- Born: Stuart Debs Bykofsky New York City
- Education: Brooklyn College
- Occupation: Print journalist
- Employer: Philadelphia Daily News (1972-2019)
- Website: www.stubykofsky.com

= Stu Bykofsky =

American journalist and columnist

Stu Bykofsky is an American journalist and was a columnist for the Philadelphia Daily News until 2019.

Bykofsky has been a columnist since 1987 and is one of the most widely read journalists in the city. Before accepting his role as a columnist, the native of New York City and Brooklyn College graduate was a theater and television critic, and also served as a copy editor and features writer. Bykofsky is a member of the Society of Professional Journalists, the National Society of Newspaper Columnists and Philadelphia's Pen & Pencil Club.

In 1991, Bykofsky created what would become his signature event, the Candidates Comedy Night during which candidates for political office would get onstage and try to win laughs. Those entertaining included candidates for mayor, U.S. Congress, U.S. Senate, judicial offices and governor among others.
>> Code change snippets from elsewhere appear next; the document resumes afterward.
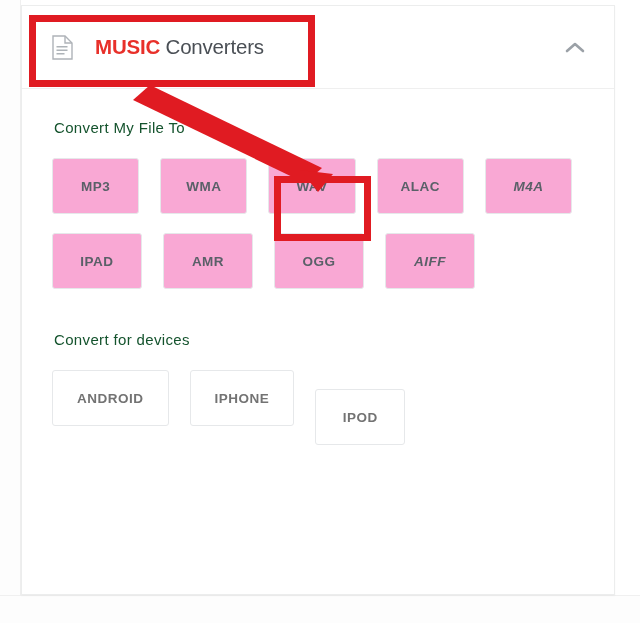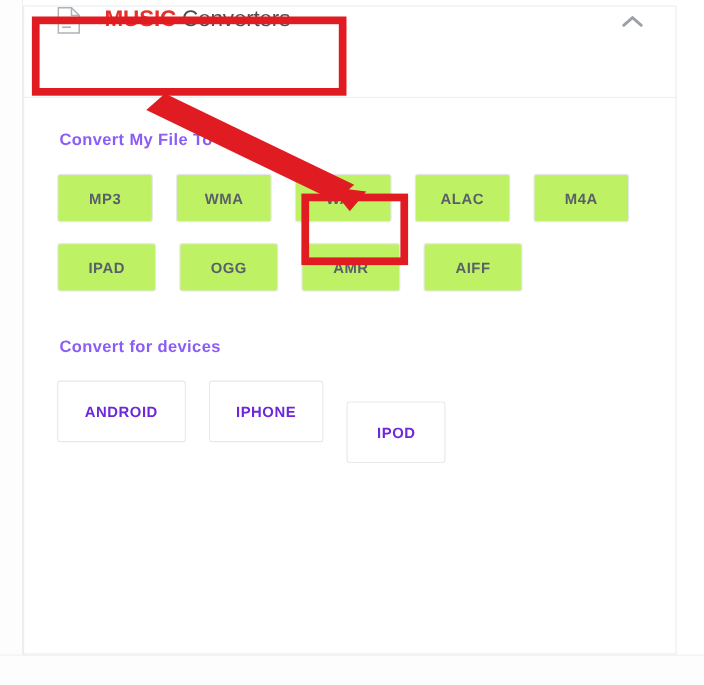--- a/index.html
+++ b/index.html
@@ -56,6 +56,7 @@
     border-bottom: 1px solid #efefef;
     box-sizing: border-box;
     display: flex;
+    align-items: center;
     padding: 0 26px 0 30px;
   }
   .doc-icon {

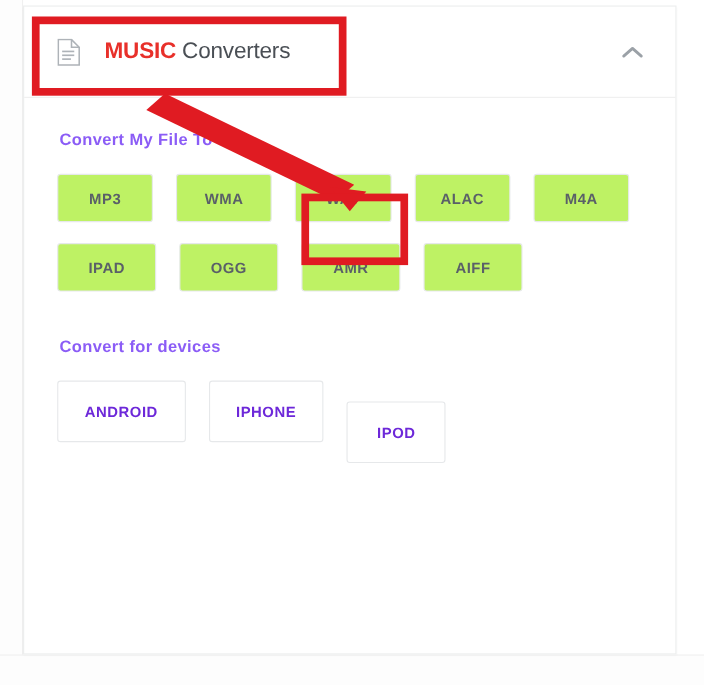--- a/index.html
+++ b/index.html
@@ -88,9 +88,9 @@
     padding: 30px 30px 0 30px;
   }
   .section-label {
-    color: #8b5cf6;
+    color: #14532d;
     font-size: 15px;
-    font-weight: bold;
+    font-weight: normal;
     letter-spacing: 0.35px;
     margin: 0 0 22px 2px;
   }

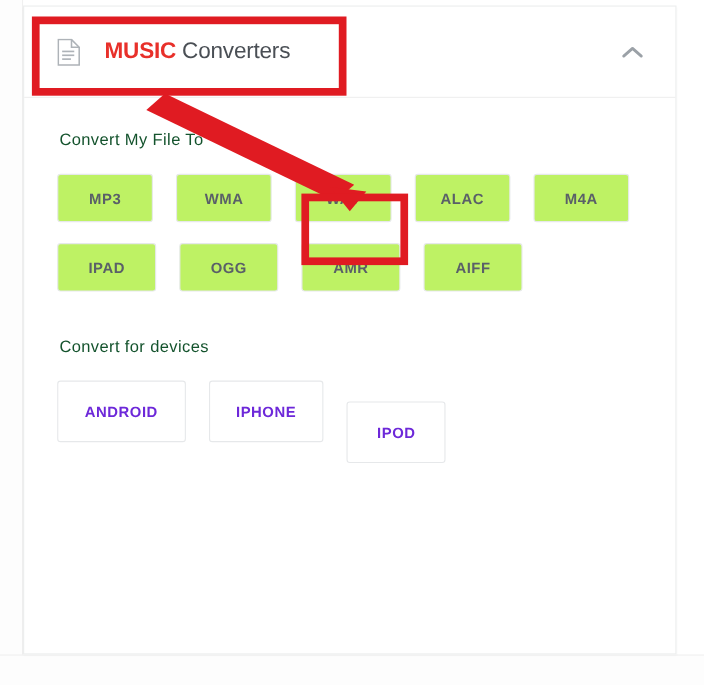--- a/index.html
+++ b/index.html
@@ -104,9 +104,9 @@
   }
   .fmt-btn {
     width: 90px;
-    height: 44px;
+    height: 56px;
     margin-right: 21px;
-    background: #bef264;
+    background: #f9a8d4;
     border: 1px solid #e6e8ea;
     border-radius: 3px;
     box-sizing: border-box;

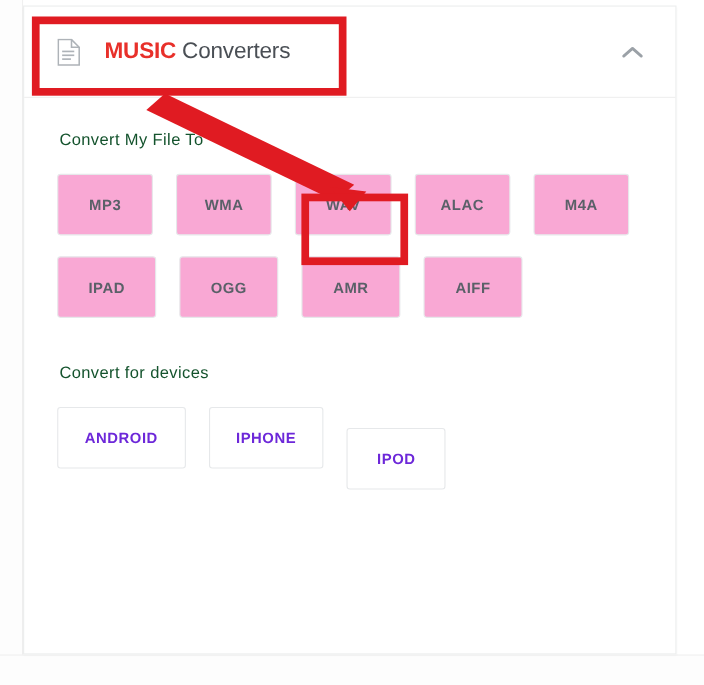--- a/index.html
+++ b/index.html
@@ -120,7 +120,7 @@
     cursor: pointer;
     user-select: none;
   }
-  .fmt-btn:last-child { margin-right: 12px; }
+  .fmt-btn:last-child { margin-right: 12px; font-style: italic; }
 
   .dev-row {
     display: flex;

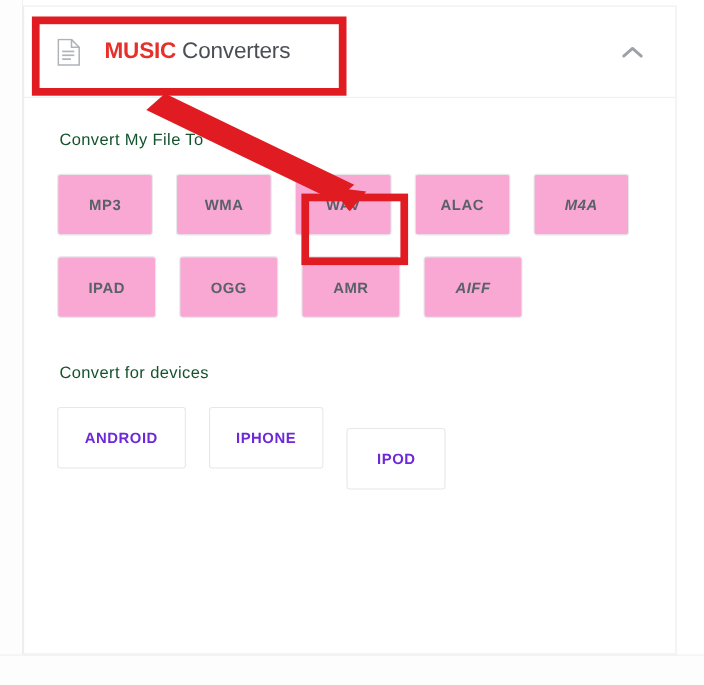--- a/index.html
+++ b/index.html
@@ -215,8 +215,8 @@
 
     <div class="btn-row">
       <div class="fmt-btn">IPAD</div>
+      <div class="fmt-btn">AMR</div>
       <div class="fmt-btn">OGG</div>
-      <div class="fmt-btn">AMR</div>
       <div class="fmt-btn">AIFF</div>
     </div>
 

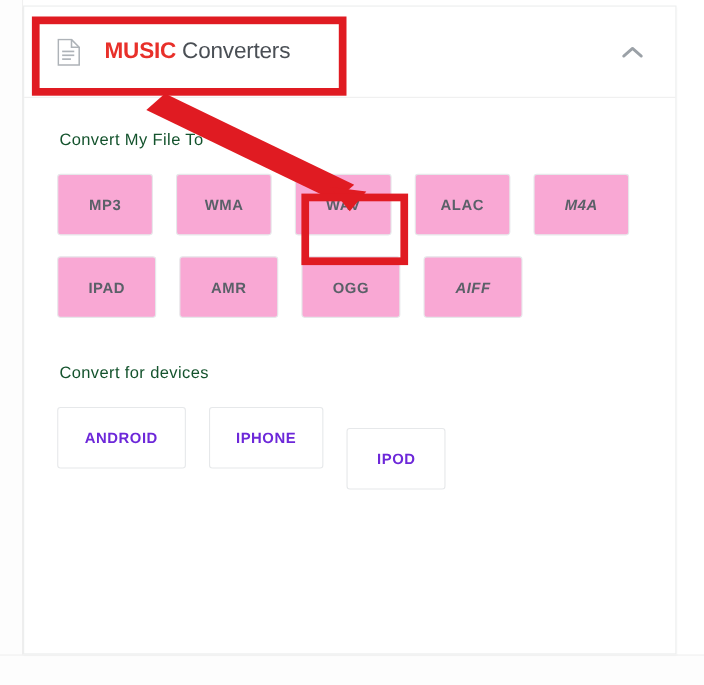--- a/index.html
+++ b/index.html
@@ -138,7 +138,7 @@
     display: flex;
     align-items: center;
     justify-content: center;
-    color: #6d28d9;
+    color: #737373;
     font-size: 13.5px;
     font-weight: bold;
     letter-spacing: 0.5px;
During the 25 years it existed, the event raised $500,000 for the Variety Club, the children's charity.

=="Another 9/11" comment==

In August 2007, Bykofsky wrote a controversial article in which he declared that "one month from The Anniversary, I'm thinking another 9/11 would help America" to "quell the chattering of chipmunks and to restore America's righteous rage and singular purpose to prevail."

Reactions to this article were largely negative. Several commentators were offended that Bykofsky would suggest that more innocent Americans should die for the sake of national unity. However, Fox News host John Gibson agreed with Bykofsky and said, “I think it’s going to take a lot of dead people to wake America up.”

== Other work ==
Since 2011, he wrote columns to get an incarcerated murderer the sentence he had agreed to in a plea bargain but was denied. He also advocated for Philadelphia school children who excel in school to get VIP tickets to mayor's boxes. Bykofsky also wrote an expose of the city animal shelter that led to City Council hearings, removal of the management team and complete reform.

==Keith Olbermann hoax==
In November 2010, Bykofsky attempted to contact Keith Olbermann for comment by emailing keith@keitholbermann.com. The responses, which came from someone at The Daily Caller, not from Olbermann, were attributed to Olbermann when published on the website Phawker.com; subsequently a retraction was printed.

== Associations ==
Bykofsky is a life member of the National Society of Newspaper Columnists and was the chair of its 2007 annual conference in Philadelphia. He is a long-time member of the Pen & Pencil Club and has held a variety of posts in Local 10 of the Newspaper Guild.